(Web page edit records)
_ _ _ _ _
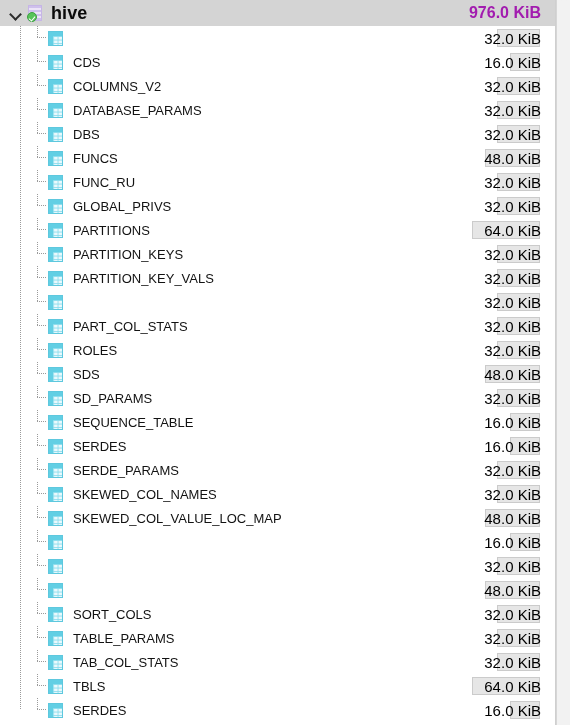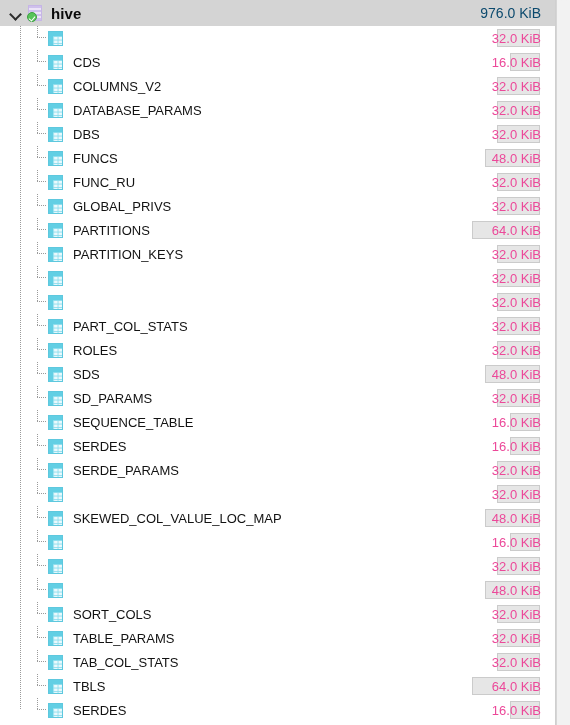--- a/index.html
+++ b/index.html
@@ -73,7 +73,7 @@
   }
   .row.header .db-name {
     font-weight: bold;
-    font-size: 15px;
+    font-size: 18px;
     color: #0a0a0a;
     letter-spacing: 0.1px;
   }

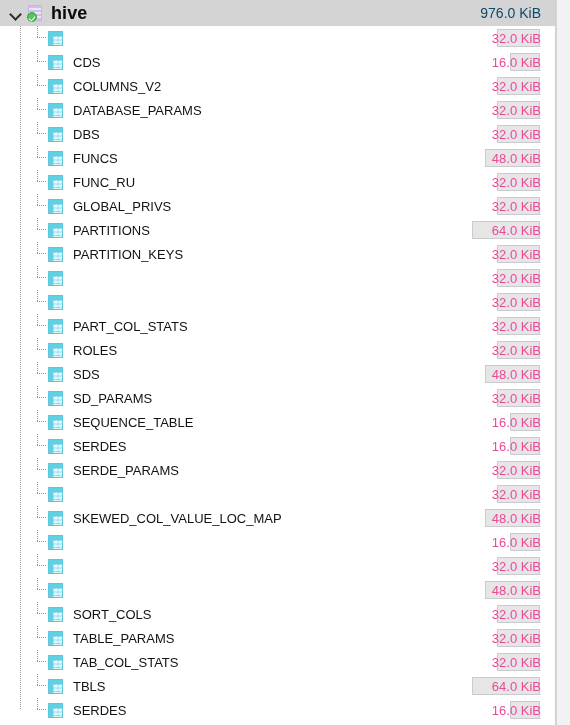--- a/index.html
+++ b/index.html
@@ -78,9 +78,9 @@
     letter-spacing: 0.1px;
   }
   .row.header .size-text {
-    font-weight: normal;
-    color: #0c4a6e;
-    font-size: 14px;
+    font-weight: bold;
+    color: #a21caf;
+    font-size: 16px;
   }
 
   .chevron {

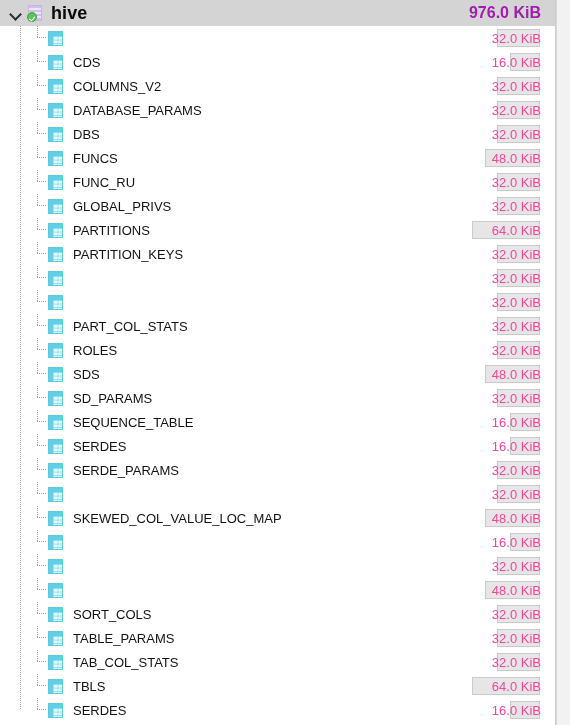--- a/index.html
+++ b/index.html
@@ -250,8 +250,8 @@
   .size-text {
     position: relative;
     margin-right: 14px;
-    color: #ec4899;
-    font-size: 13px;
+    color: #000000;
+    font-size: 15px;
     white-space: nowrap;
     z-index: 2;
   }

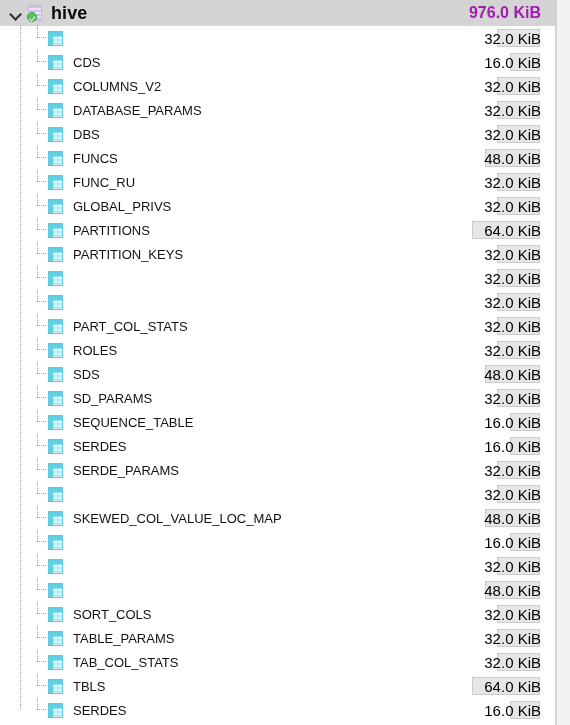--- a/index.html
+++ b/index.html
@@ -457,6 +457,7 @@
             <span class="leftband"></span>
             <span class="hdr"></span>
           </span>
+          <span class="tbl-name">PARTITION_KEY_VALS</span>
           <span class="size-cell">
             <span class="size-bar" style="width: 43px;"></span>
             <span class="size-text">32.0 KiB</span>

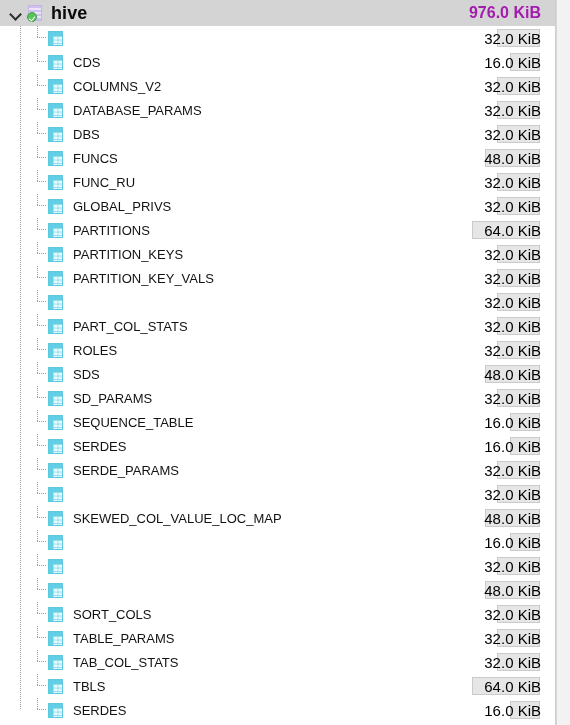--- a/index.html
+++ b/index.html
@@ -609,6 +609,7 @@
             <span class="leftband"></span>
             <span class="hdr"></span>
           </span>
+          <span class="tbl-name">SKEWED_COL_NAMES</span>
           <span class="size-cell">
             <span class="size-bar" style="width: 43px;"></span>
             <span class="size-text">32.0 KiB</span>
_ _ _ _ _
> _What you will do_: Every line of the data should be copied as it stands, without the images.

> _Result of the task_:
--- a/index.html
+++ b/index.html
@@ -73,7 +73,7 @@
   }
   .row.header .db-name {
     font-weight: bold;
-    font-size: 15px;
+    font-size: 18px;
     color: #0a0a0a;
     letter-spacing: 0.1px;
   }

--- a/index.html
+++ b/index.html
@@ -78,9 +78,9 @@
     letter-spacing: 0.1px;
   }
   .row.header .size-text {
-    font-weight: normal;
-    color: #0c4a6e;
-    font-size: 14px;
+    font-weight: bold;
+    color: #a21caf;
+    font-size: 16px;
   }
 
   .chevron {

--- a/index.html
+++ b/index.html
@@ -250,8 +250,8 @@
   .size-text {
     position: relative;
     margin-right: 14px;
-    color: #ec4899;
-    font-size: 13px;
+    color: #000000;
+    font-size: 15px;
     white-space: nowrap;
     z-index: 2;
   }

--- a/index.html
+++ b/index.html
@@ -457,6 +457,7 @@
             <span class="leftband"></span>
             <span class="hdr"></span>
           </span>
+          <span class="tbl-name">PARTITION_KEY_VALS</span>
           <span class="size-cell">
             <span class="size-bar" style="width: 43px;"></span>
             <span class="size-text">32.0 KiB</span>

--- a/index.html
+++ b/index.html
@@ -609,6 +609,7 @@
             <span class="leftband"></span>
             <span class="hdr"></span>
           </span>
+          <span class="tbl-name">SKEWED_COL_NAMES</span>
           <span class="size-cell">
             <span class="size-bar" style="width: 43px;"></span>
             <span class="size-text">32.0 KiB</span>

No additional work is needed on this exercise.